Zamierzamy wymierzyć sprawiedliwość wszystkim osobom, zaangażowanym w ludobójstwo narodu białoruskiego podczas Wielkiej Wojny Ojczyźnianej, nawet gdy ci oprawcy już nie żyją. Na jawnych rozprawach naszych białoruskich sądów wymienimy konkretne okoliczności, nazwiska i zbrodnie tych, którzy uniknęli odpowiedzialności i nie ponieśli kary za swoje okrucieństwa. Chcemy, aby nasi obywatele znali tych oprawców.
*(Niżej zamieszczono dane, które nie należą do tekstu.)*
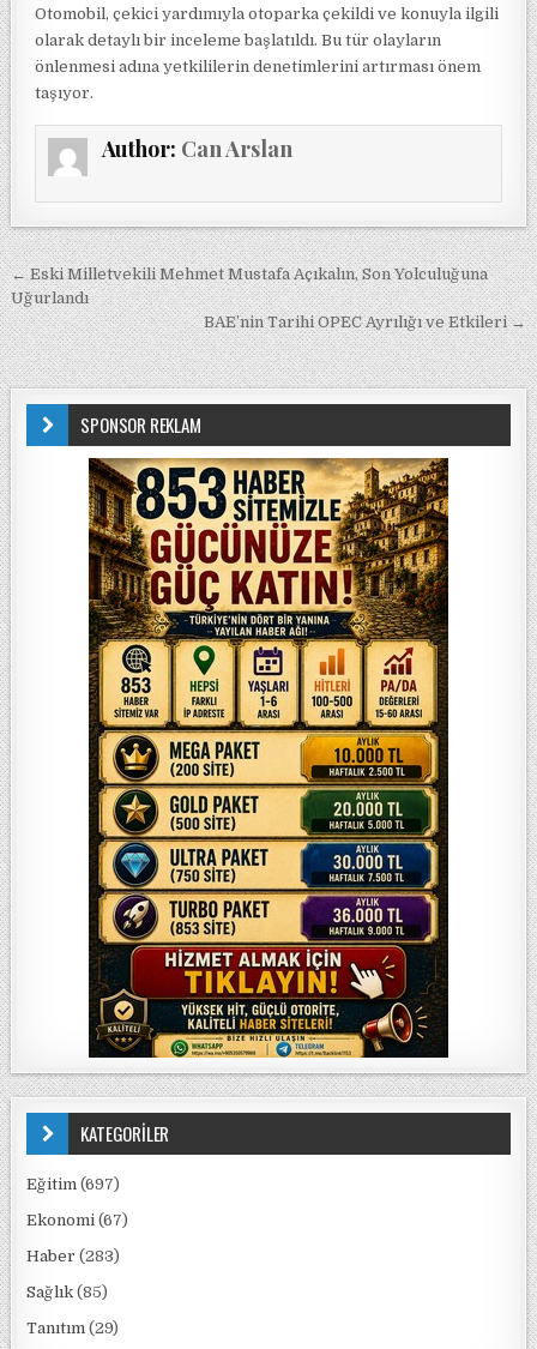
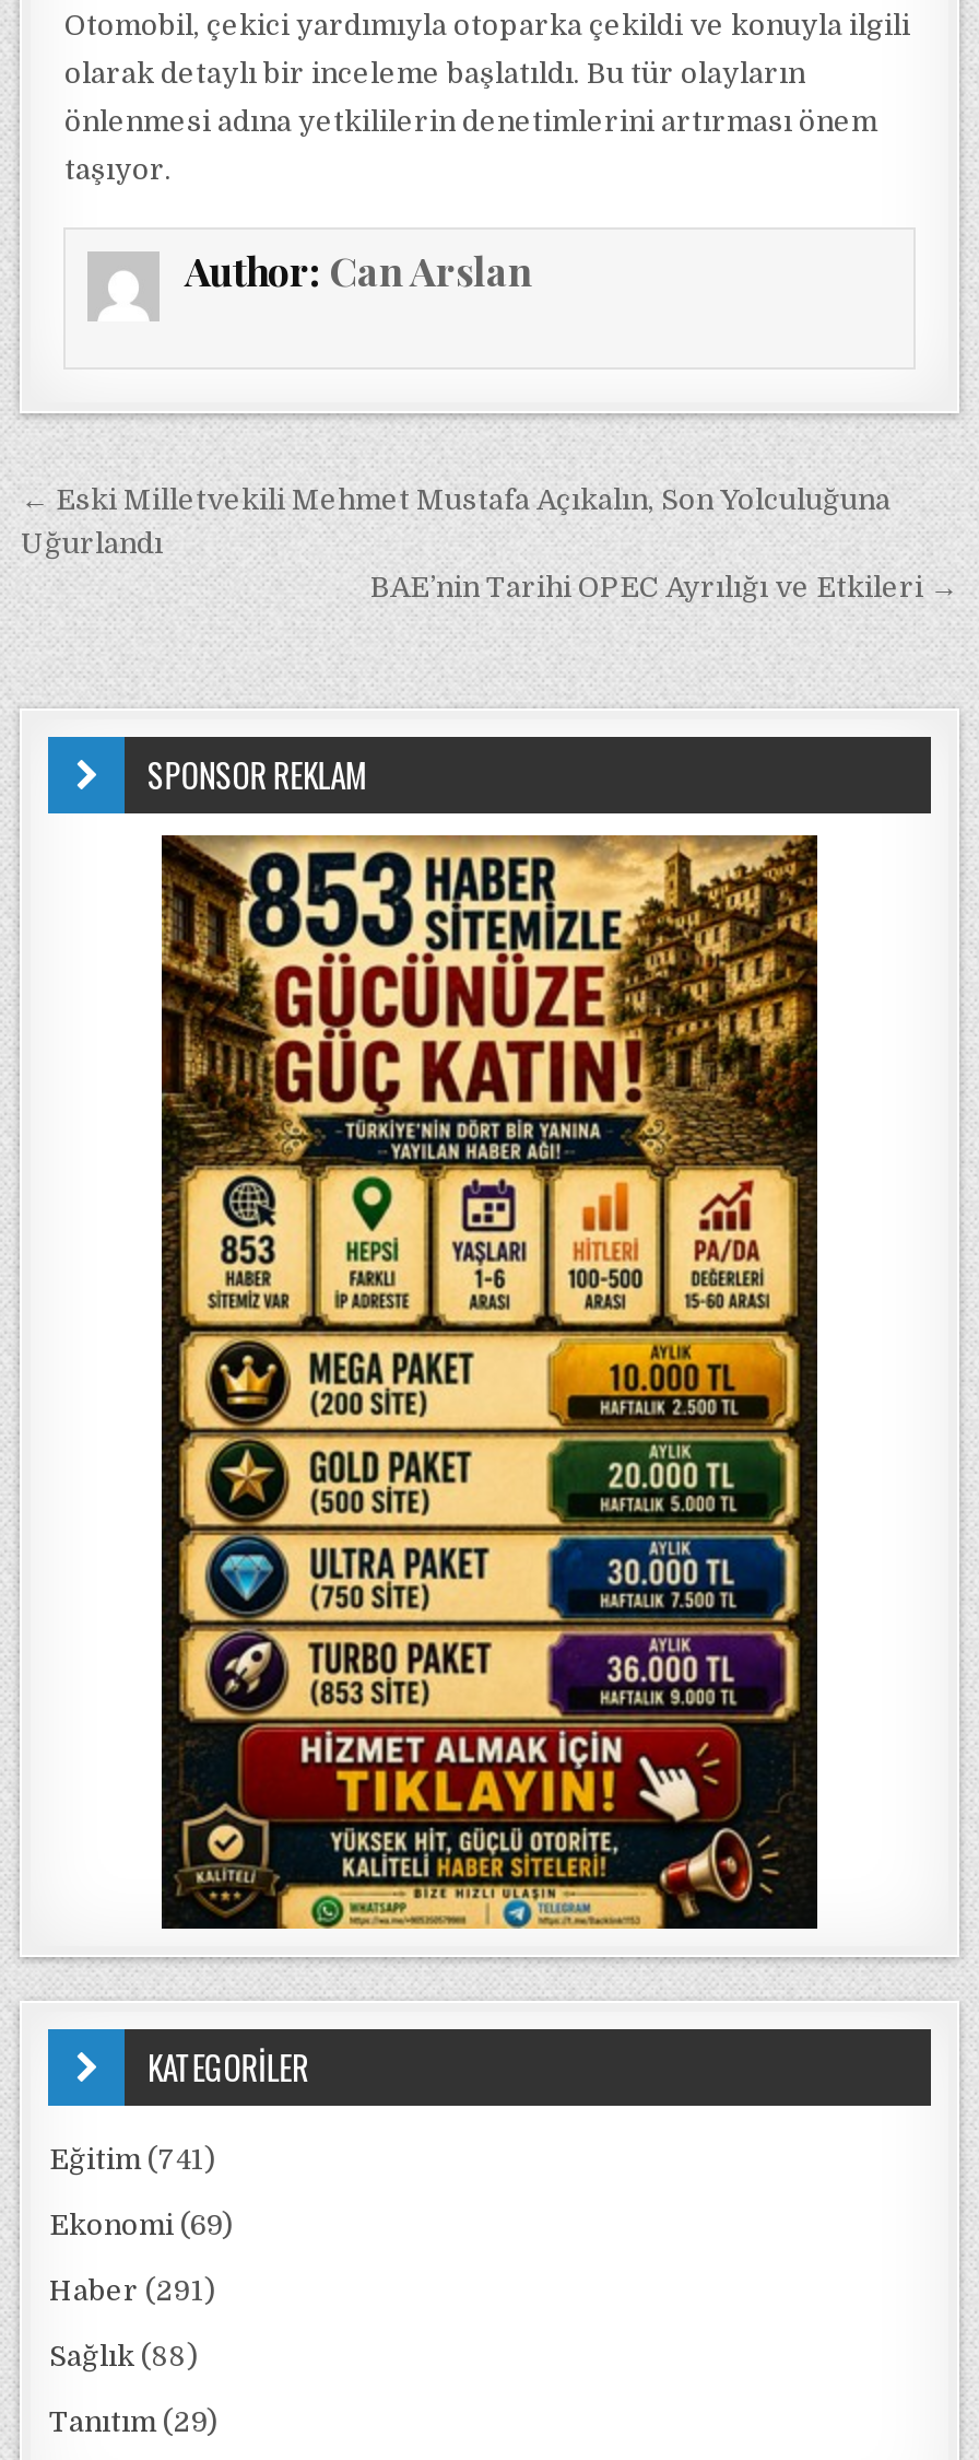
[27,1175,120,1193] Eğitim (697) -> [49,2143,215,2176] Eğitim (741)
[27,1211,129,1229] Ekonomi (67) -> [49,2209,233,2241] Ekonomi (69)
[27,1247,120,1265] Haber (283) -> [49,2274,215,2307] Haber (291)
[27,1283,108,1301] Sağlık (85) -> [49,2340,198,2373] Sağlık (88)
Potwierdza to wcześniejsze przypuszczenia m.in. polskiej mniejszości na Białorusi. Portal Glosznadniemna.pl, należący do zdelegalizowanego przez reżim Łukaszenki Związku Polaków na Białorusi (ZPB) ostrzegł, że ustawa zostanie wymierzona przede wszystkim w nieżyjących żołnierzy Armii Krajowej (AK). Łukaszenkowska propaganda oraz prokuratura za czarne charaktery, gnębiące ludność białoruską po 1944 roku, uznają m.in. obywateli II Rzeczypospolitej działających w polskim podziemiu antykomunistycznym. Są to najczęściej polscy partyzanci zbrojnych formacji patriotycznych, działających na terenie Białorusi po rozwiązaniu AK.